9 luglio 2014

La fine del futebol

Cartões Postais do Brasil

“Quando a Berlino l’Italia intera ha alzato la Coppa dei Mondiali FIFA al cielo, migliaia di ragazzi hanno rincorso il loro sogno di diventare campioni e si sono iscritti a una scuola calcio. Quando la Spagna ha vinto la Coppa dei Mondiali FIFA in Sudafrica, migliaia di giovani sono passati dal festeggiare i propri campioni ad esultare per i propri gol” [vedi]. E' Coca-Cola Italia che parla, mica un sociologo, mica un pisquano qualsiasi, e sa quello che dice: le scuole anzidette sono una delle rovine del calcio da noi ma paiono bene avviate e ancora meglio sponsorizzate; in Spagna evidentemente l'euforia per il futebol si è semplicemente sommata a quella che c'era già. A ogni modo, una della innumere campagne pubblicitarie prodotte dal Grande Sponsor e destinata anche al Brasile ha evitato ogni riferimento al passato e mostra solo un gruppo di ragazzi che gioca a pallone in una favela [vedi]: ma il pallone rotola a valle, loro lo inseguono, lo inseguono, lo inseguono e arrivano dritti dritti nel deserto, forse in Qatar, dove si disputeranno (forse) i mondiali del 2022. Poiché per coprire a piedi quell'immensa distanza avranno alla fine impiegato più di un mese, si suppone che almeno loro (il ragazzo più inquadrato, fra l'altro, indossa la maglia della Seleçao e assomiglia ad Angel Di Maria - foto) non abbiano visto la semifinale di Belo Horizonte. Non ne serberanno l'indelebile, brutale ricordo. La loro vita non ne sarà segnata. Gli racconteranno la partita quando si saranno decisi a tornare nella favela, ma penseranno ad uno scherzo.

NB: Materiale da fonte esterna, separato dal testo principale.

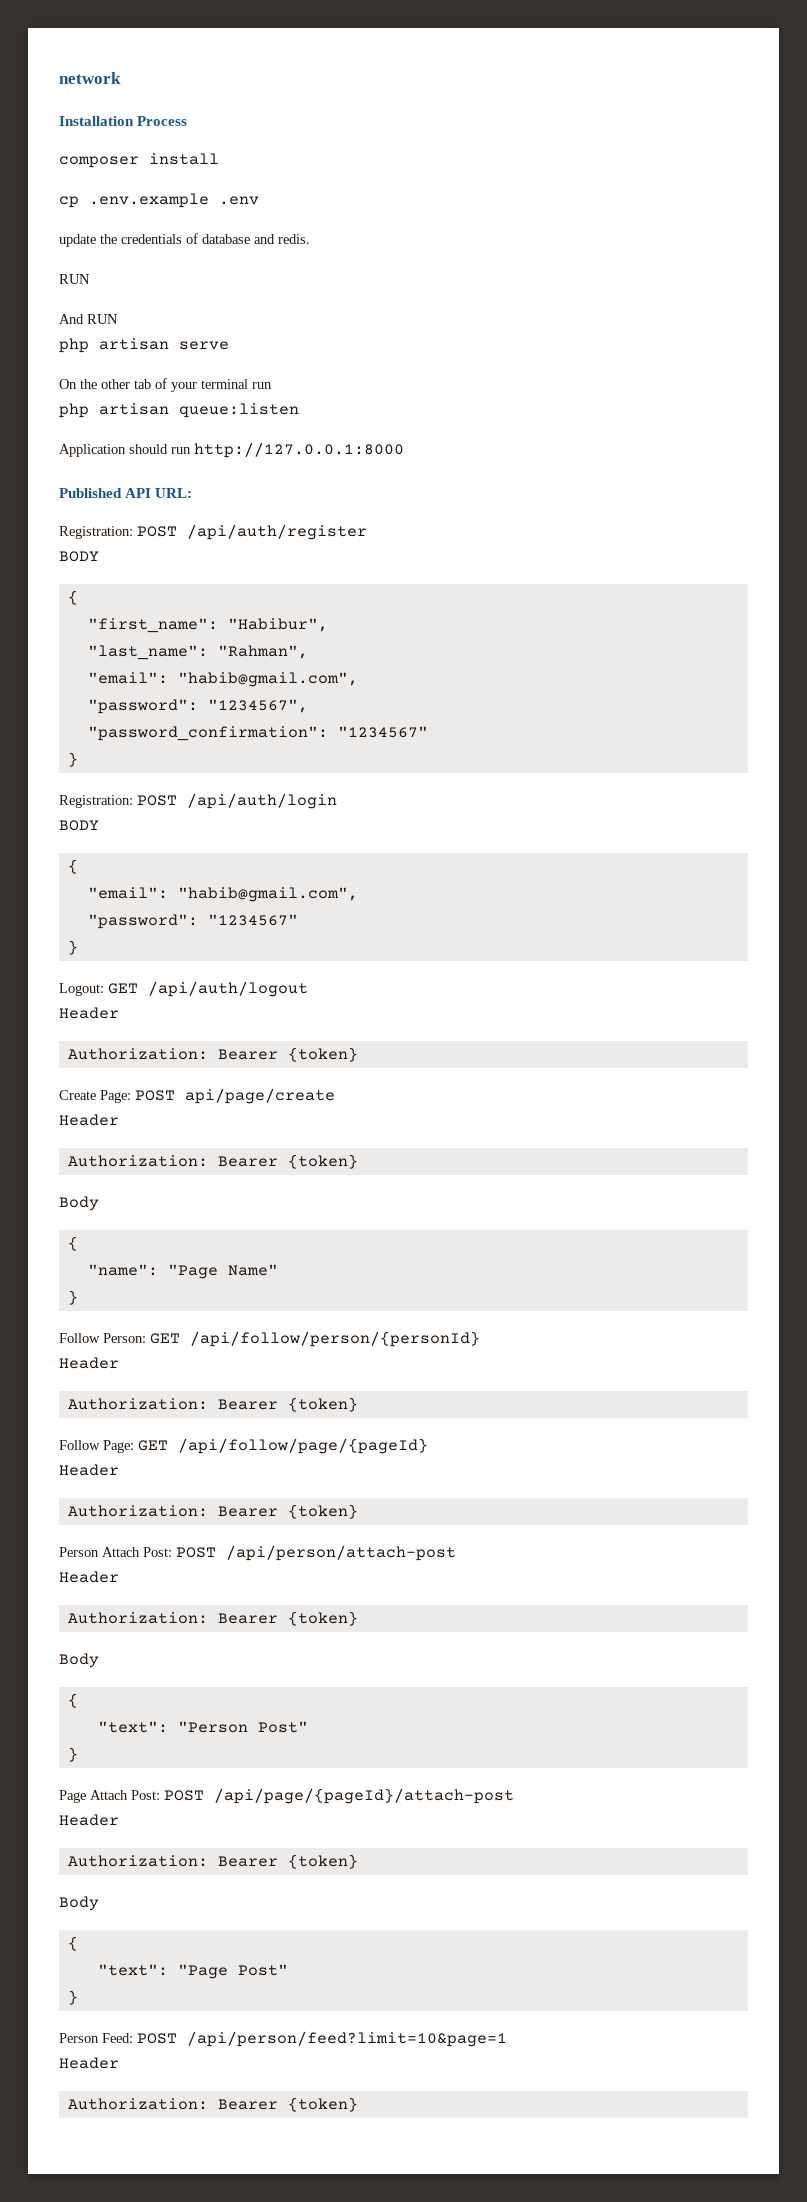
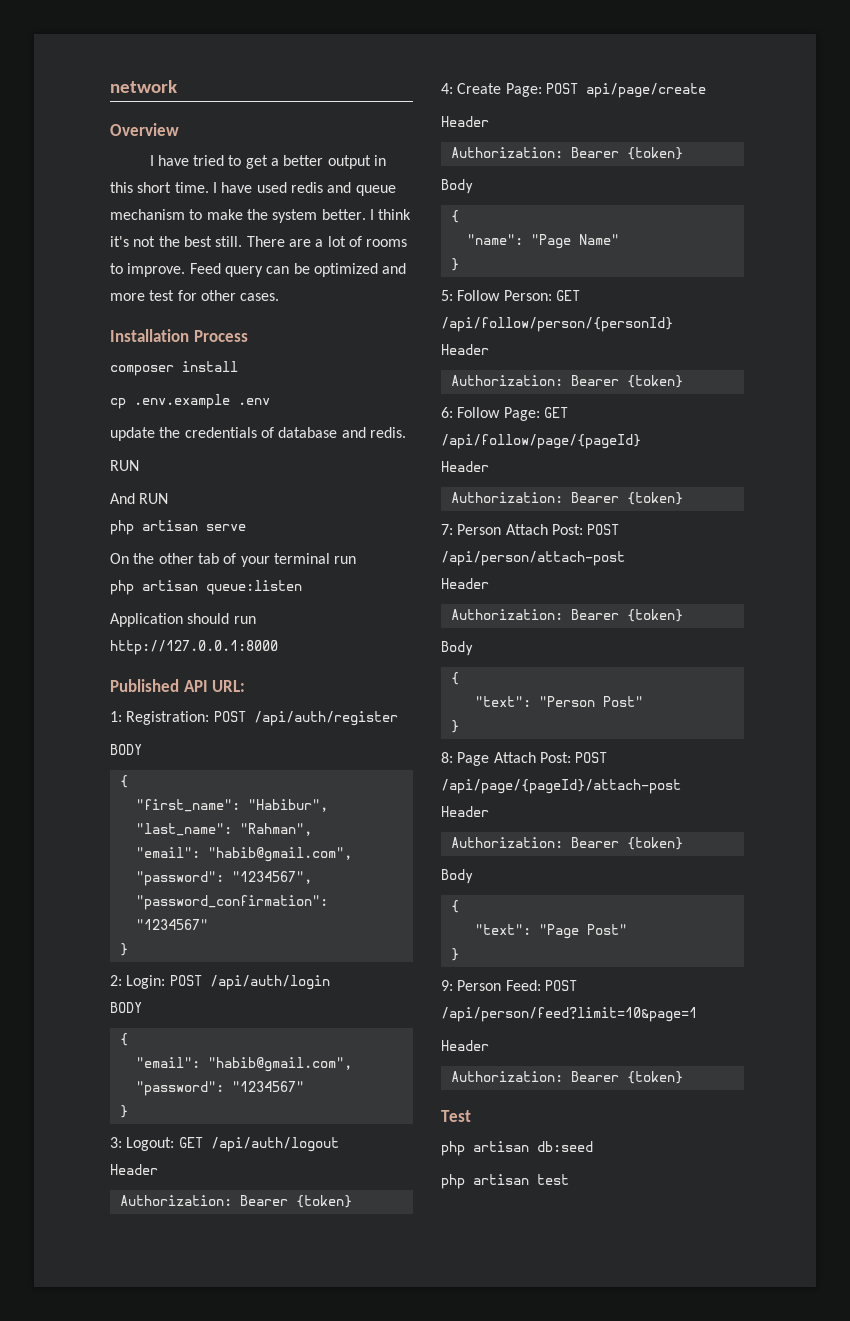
(121, 78) none -> [110,123,179,136] [149,155,387,169] [110,182,396,196] [110,209,412,223] [110,236,408,247] [110,263,407,277] [110,290,280,301] // Overview // I have tried to get a better output in this short time. I have used redis and queue mechanism to make the system better. I think it's not the best still. There are a lot of rooms to improve. Feed query can be optimized and more test for other cases.
(193, 493) none -> [110,711,122,722] 1:
[59,795,133,808] Registration: -> [110,975,166,989] 2: Login:
(78, 947) none -> [110,1137,122,1148] 3:
(358, 1054) none -> [441,83,453,94] 4:
(78, 1297) none -> [441,290,453,301] 5:
(358, 1404) none -> [441,407,453,418] 6:
(358, 1511) none -> [441,524,453,535] 7:
(78, 1754) none -> [441,752,453,763] 8:
(78, 1997) none -> [441,980,453,991] 9:
(358, 2104) none -> [441,1110,471,1122] [441,1141,593,1156] [441,1174,569,1189] // Test // php artisan db:seed // php artisan test

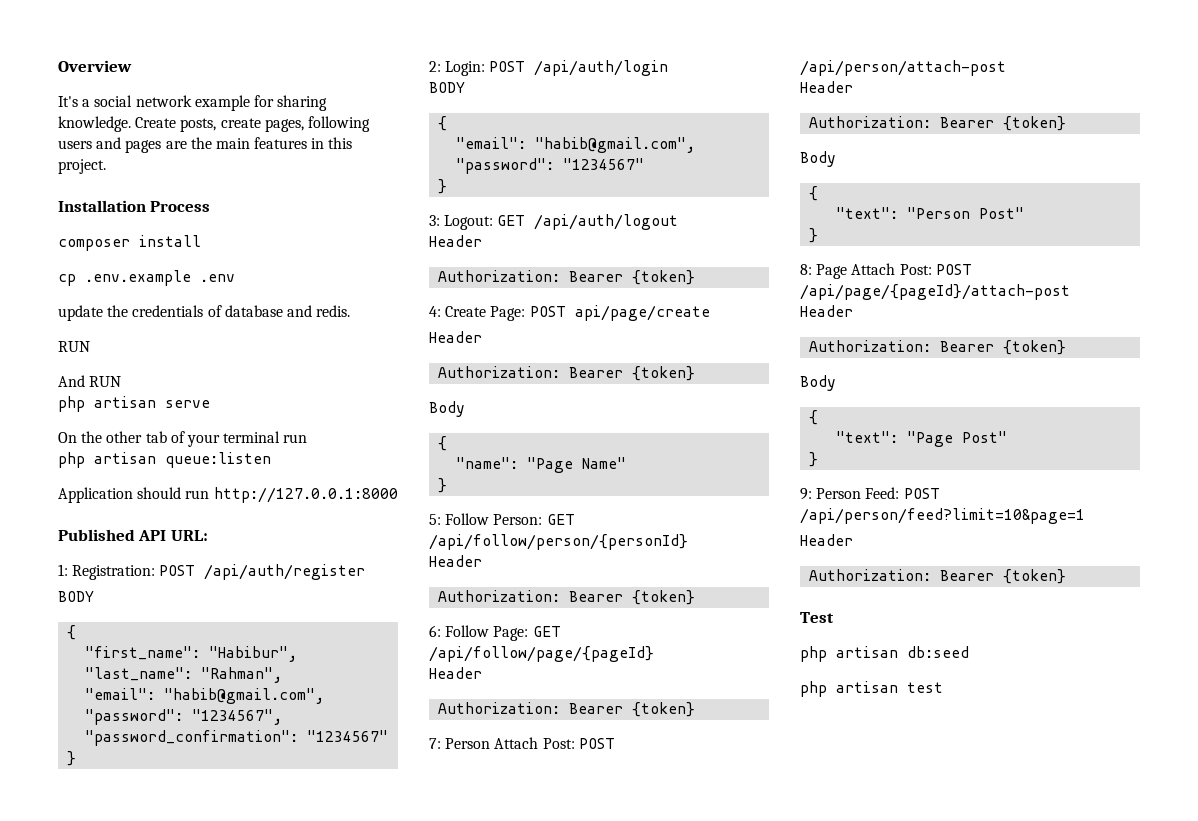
[110,80,177,93] network // -> (58, 66) none
[149,155,387,169] [110,182,396,196] [110,209,412,223] [110,236,408,247] [110,263,407,277] [110,290,280,301] I have tried to get a better output in this short time. I have used redis and queue mechanism to make the system better. I think it's not the best still. There are a lot of rooms to improve. Feed query can be optimized and more test for other cases. -> [58,95,328,111] [58,116,370,132] [58,137,353,153] [58,159,106,174] It's a social network example for sharing knowledge. Create posts, create pages, following users and pages are the main features in this project.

Di giocare a pallone non gli passerà la voglia.

Ma a quelli che c'erano? Che erano al Mineirão o davanti alla tv, a quei milioni di bambini che prima hanno perso il loro amatissimo cartoon (O Ney) e poi il sogno di vedere comunque i propri eroi alzare la coppa? Crederanno ancora nel loro gioco preferito? Inizieranno a preferirne altri, meno 'dolorosi'? E' la fine del futebol? C'è modo e modo di perdere una partita. Per il Maracanaço, gli intellettuali brasiliani azzardarono paragoni forti: fu come una bomba atomica, fu la nostra Hiroshima (Nelson Falcão Rodrigues). Cosa si dirà questa volta? Speriamo solo non ci arrivino notizie drammatiche, e che gli effetti rimangano circoscritti esclusivamente all'ambito sportivo. A terra con le nostre vergogne qui in Italia, scopriamo di essere in buona compagnia. Anche loro devono ripartire da zero, e anche da loro i giornali già scrivono di ristrutturazione del sistema, indicando in quello tedesco il modello da imitare.

Di Brasile - Germania, prima semifinale della FIFA World Cup 2014, si parlerà per sempre. Originerà infinite discussioni calcistiche; si produrranno libri, film, documentari a gogò. E, a giudicare dagli umori percepiti ieri sera, il povero Frederico Chaves Guedes, detto Fred, sembra destinato a raccogliere l'eredità di Barbosa. "Lo vedi, figlio mio? Quello era il centravanti che, nella nostra coppa del mondo di calcio, mille anni or sono, fu capace di segnare un solo gol, inutile e in fuorigioco. Guardalo, è l'uomo che fece piangere tutto il Brasile". Forse, si spera, qualcuno ricorderà come, a quel tempo, in tutto il paese non esistesse un centravanti più bravo di Fred.